Pero por mal que jueguen los argentinos la vergüenza de ser eliminados por un debutante en copas mundiales tenía que servir de algo. Y justo al comenzar el tiempo adicional, luego de que McAlister cabeceara un corner Lisandro Martínez aprovechó para acribillar la escuadra del primer palo de Voizinha y poner delante a Argentina. Ahí fue cuando el conjunto de Cabo Verde lució en toda su grandeza. Porque en vez de arrugarse y encomendarse a un contragolpe o a un penalti favorable fue a cercar a Argentina en su propia madriguera, la que defendía el Dibu Martínez. Fue allí que Sidney Lopes Cabral, Cindy Lauper para sus amigos, pateó una slider con la derecha que entró junto al segundo palo donde ni el super Dibu podría llegar.

A los vigentes campeones, cuyas zapatillas cuestan más que toda la plantilla contraria no tuvieron más remedio que volver a marcar o de lo contrario estarían condenados a ver a su familia en Argentina solo por zoom. Y el gol llegó a diez minutos de tener a ir a la ruleta de los penales con un corner sacado por Messi y cabeceado por Cuti Romero. Pero los vigentes campeones sentimentales del mundial querían demostrar que no estaban en Miami para comerse la merienda o hacer compras. E insistieron en empatar el partido y forzar los penales hasta que el silbatazo final sonó como tiro de gracia o toalla lanzada al centro del cuadrilátero.

Disculpando la infinita chealdad -porque recuerden que de acuerdo a Pessoa las cartas de amor tienen que ser ridículas- si según las reglas el fútbol debe ser jugado con los pies a veces la pelota se juega con el corazón u otros órganos que mejor me callo. Y esas nunca se olvidan.

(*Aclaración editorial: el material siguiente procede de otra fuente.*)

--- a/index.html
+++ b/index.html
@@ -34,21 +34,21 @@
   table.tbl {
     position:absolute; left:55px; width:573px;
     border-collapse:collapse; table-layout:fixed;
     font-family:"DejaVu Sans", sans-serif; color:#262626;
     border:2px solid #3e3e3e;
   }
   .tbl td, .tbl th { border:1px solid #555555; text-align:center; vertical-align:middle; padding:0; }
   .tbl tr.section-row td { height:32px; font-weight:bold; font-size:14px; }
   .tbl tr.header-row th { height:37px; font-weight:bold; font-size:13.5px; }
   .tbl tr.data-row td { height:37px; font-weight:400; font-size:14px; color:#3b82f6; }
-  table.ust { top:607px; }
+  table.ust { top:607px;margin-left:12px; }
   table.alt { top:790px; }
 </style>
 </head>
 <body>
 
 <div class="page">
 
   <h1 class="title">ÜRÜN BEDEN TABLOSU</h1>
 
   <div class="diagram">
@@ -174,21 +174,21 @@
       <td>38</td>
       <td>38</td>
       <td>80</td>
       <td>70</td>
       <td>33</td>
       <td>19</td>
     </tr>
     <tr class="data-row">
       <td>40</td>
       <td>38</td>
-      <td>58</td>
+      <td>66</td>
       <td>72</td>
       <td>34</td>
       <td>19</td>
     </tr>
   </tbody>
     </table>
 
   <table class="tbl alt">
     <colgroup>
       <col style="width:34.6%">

miércoles, 1 de julio de 2026

Tener o no tener (fe)


“Tengo fe en el mejoramiento humano, en la vida futura, en la utilidad de la virtud, y en ti” dijo Martí en el prólogo del “Ismaelillo”. Y dijo lo del mejoramiento humano porque no vio jugar a la selección inglesa en los últimos 60 años, o sea, desde que ganó su único mundial en 1966 hasta ahora. Porque si Alemania ha perdido carácter con los años Inglaterra nunca lo ha tenido. No bien entra en la tensa atmósfera de los partidos de eliminación directa Inglaterra se descompone, como el Challenger, y lo que parecía una selección rutilante llena de estrellas se derrite en vivo y en directo. Da igual si tenemos delante la generación de Lineker, la de Beckam o la de cualquiera de sus sucesores.

Este año son un Harry Kane o un Bellingham los que hacen creer por un ratico en el mejoramiento humano. Pero entonces viene Cipenga, extremo izquierdo de la República Democrática del Congo, y en el minuto seis mete un gol junto al primer palo, el mismo en el que Pickford estaba parado. Porque el nerviosismo inglés nace desde la portería propia para extenderse sobre el resto del campo. Pues desde ese momento y durante todo el primer tiempo ya la selección de Su Majestad británica no se encontró a sí misma. Y hablando de majestades, especialmente penoso era el caso de Rashford convertido en un rey Midas a la inversa, cada balón que tocaba lo convertía en mierda. Los congoleses democráticos por su parte, luego de irse delante en el marcador parecieron tener suficiente con esa mínima ventaja. Mientras los ingleses ametrallaban al portero M’Pasi convirtiéndolo en héroe del partido, los congoleses desde que marcaron el gol, en 90 minutos restantes tiraron a la puerta inglesa solo una vez más.

Para el segundo tiempo se esperaba que el entrenador inglés se apiadara del pobre Rashford y el penoso día que estaba teniendo pero lo dejó jugando. Así fue hasta el minuto 60 en que lo sustituyó por Gordon. Y quince minutos después Harry Kane recibió un pase de ¿adivinan?, ese mismo, Gordon, y empató el juego de un cabezazo. King Harry. Porque, como diría el apóstol, cuando hay muchos futbolistas sin decoro, hay siempre otros que tienen en sí el decoro de muchos futbolistas. Y el olfato de gol. Pero Kane sabía que eso no era todo y no quería llegar a los penales, en los que no podría tirar los cinco él solo. Así que en el minuto 85, nuevamente a pase de Gordon, Kane puso por delante a Inglaterra para remontar por primera vez en su historia en partidos de eliminación directa en los mundiales.

Y ahora dígame usted: ¿tiene fe en el mejoramiento humano?